Sysonby is a former hamlet and former civil parish in Leicestershire, England, about one mile west of Melton Mowbray and immediately west of the River Wreake.[1]
The Domesday Book records Sysonby as being in Framland hundred with a population of 25 households.[2]
Wilson's Imperial Gazetteer of England and Wales of 1870-1872 describes Sysonby:[3]
SYSONBY, a chapelry in Melton-Mowbray parish, Leicester; 1 mile W of Melton-Mowbray r. station. Post town, Melton-Mowbray. Acres, 980. Real property, £1,920. Pop., 67. Houses, 11. The manor belongs to Earl Dysart. The living is annexed to Melton-Mowbray. The church is good.

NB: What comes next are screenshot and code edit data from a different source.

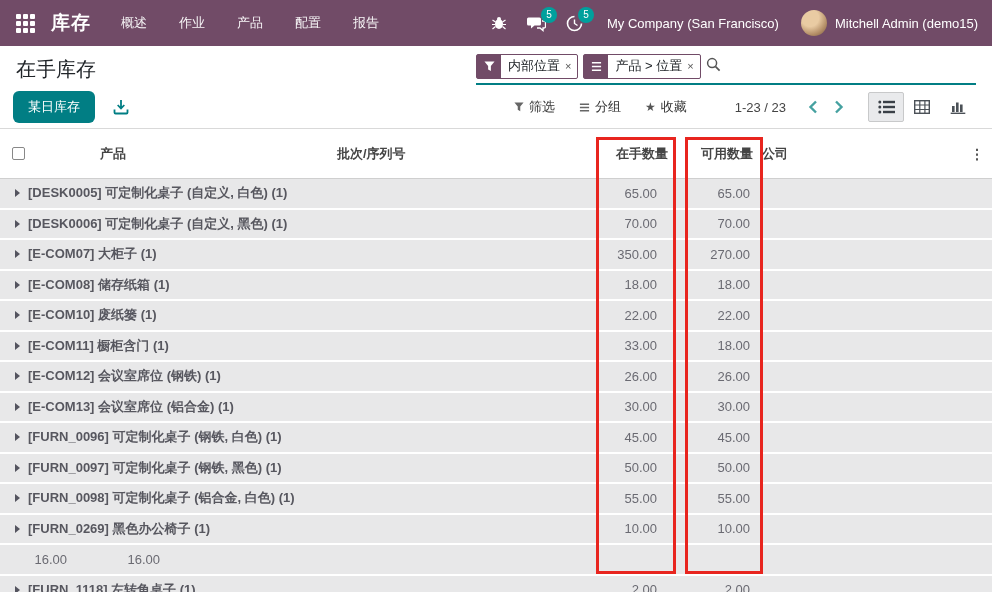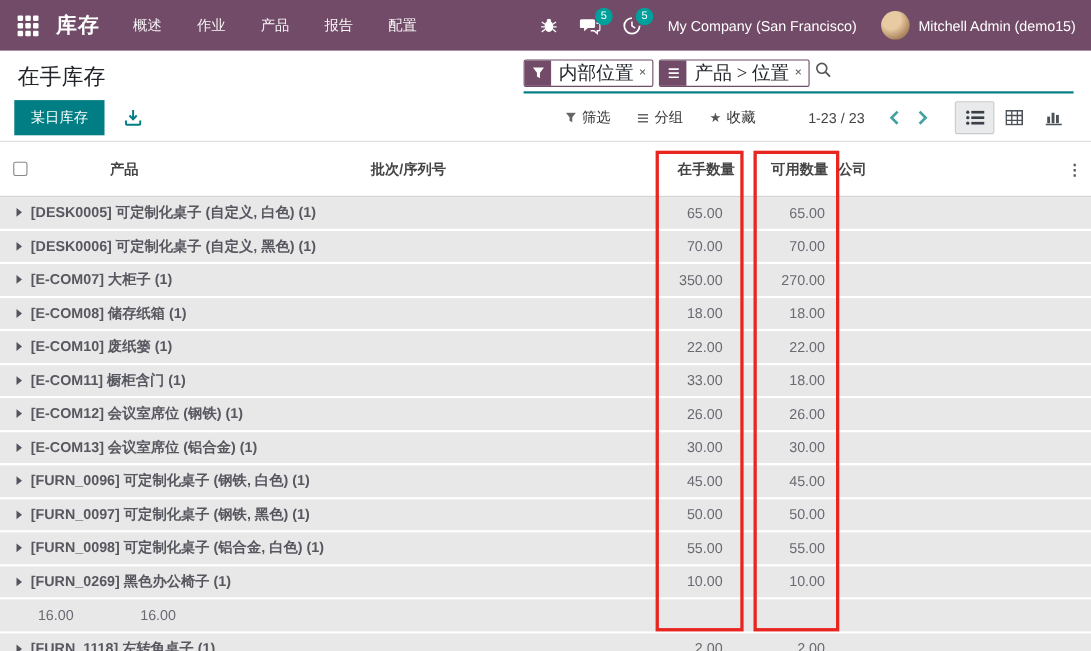"报告" span.menu-item { order: before "配置" -> after "配置" }
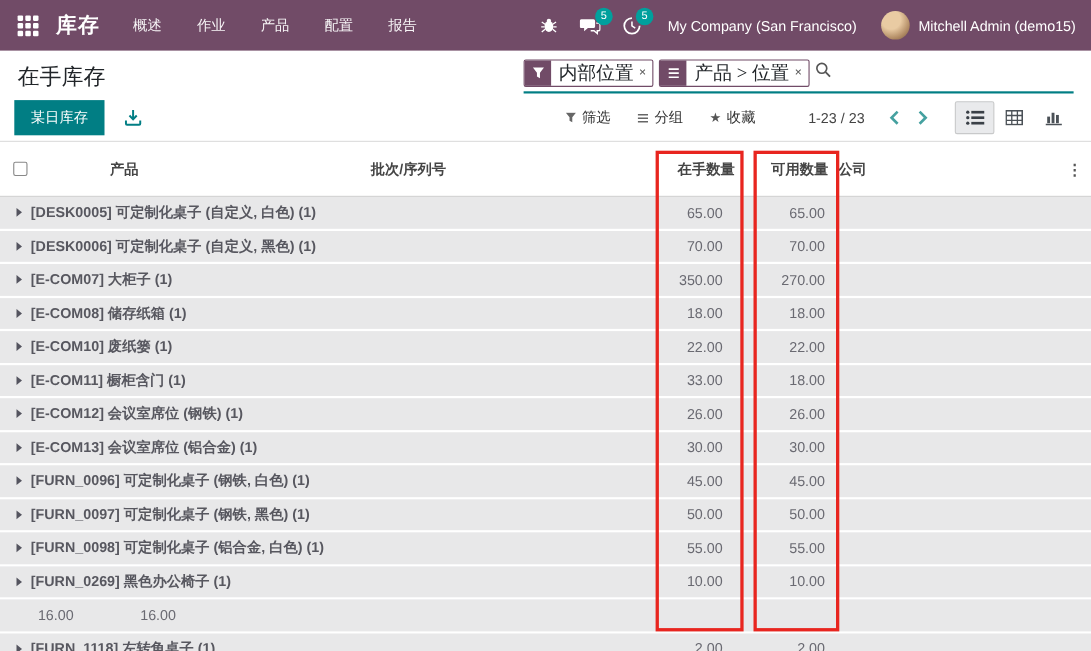"内部位置" .facet-label { font-family: Liberation Serif, serif -> none; font-size: 17px -> 13px }
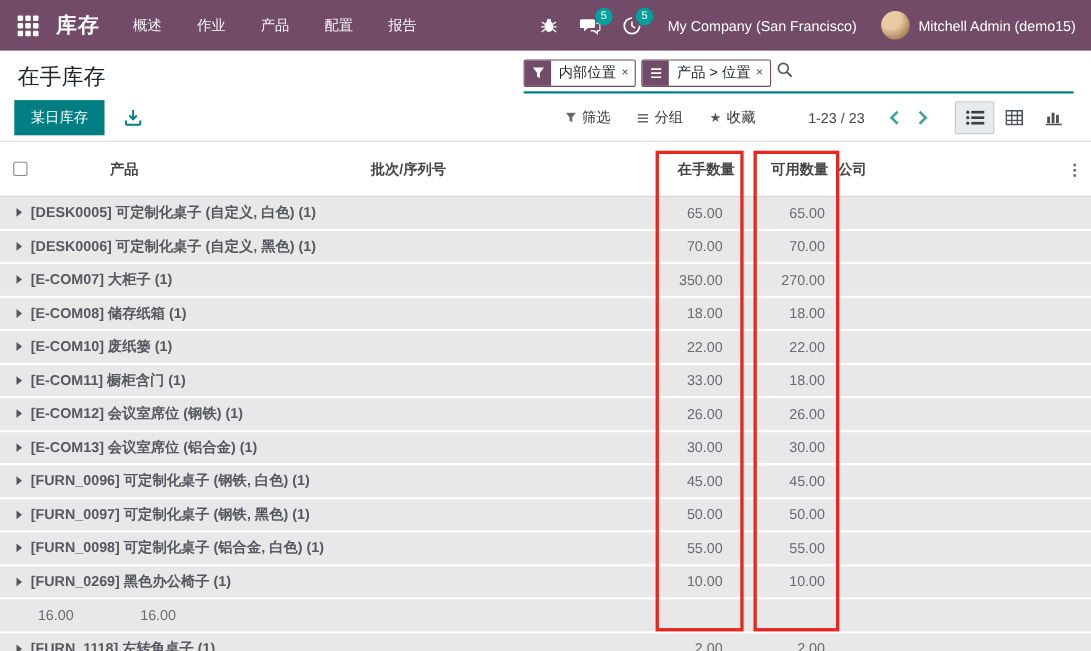"某日库存" .btn-primary { border-radius: 0 -> 6px }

The civil parish of Sysonby was abolished in 1930 and the area became part of the then parish of Melton Mowbray and its successor Melton Mowbray Urban District.[1] Since 1974 it has been in an unparished area of the Borough of Melton district.
St Leonard's church, Sysonby, is a grade II listed building[4] and is still used for occasional services.[5] The Church of England's Church Heritage Record says "The church appears to be basically thirteenth-century in its present form",[6] and it is locally thought to have been built around 1344,[5] but Historic England dates it to the 15th or 16th century.[4] There are ten graves under the care of the Commonwealth War Graves Commission.[7] The church was previously incorrectly recorded in the NHLE as "Church of St Mary".[8]
Melton Sysonby ward is a ward for elections to Melton Borough Council,[9] but it is further north and does not include Sysonby.[10] Sysonby Lodge is within that ward, near the A606 Nottingham Road, and is a grade II listed house,[11] converted to apartments in the 2020s.[12]
Nothing remains of the hamlet of Sysonby except its church: in the words of Historic England "the associated settlement has now vanished".[5][4]
The American racehorse Sysonby was sired by Melton, winner of the 1885 Epsom Derby.[13]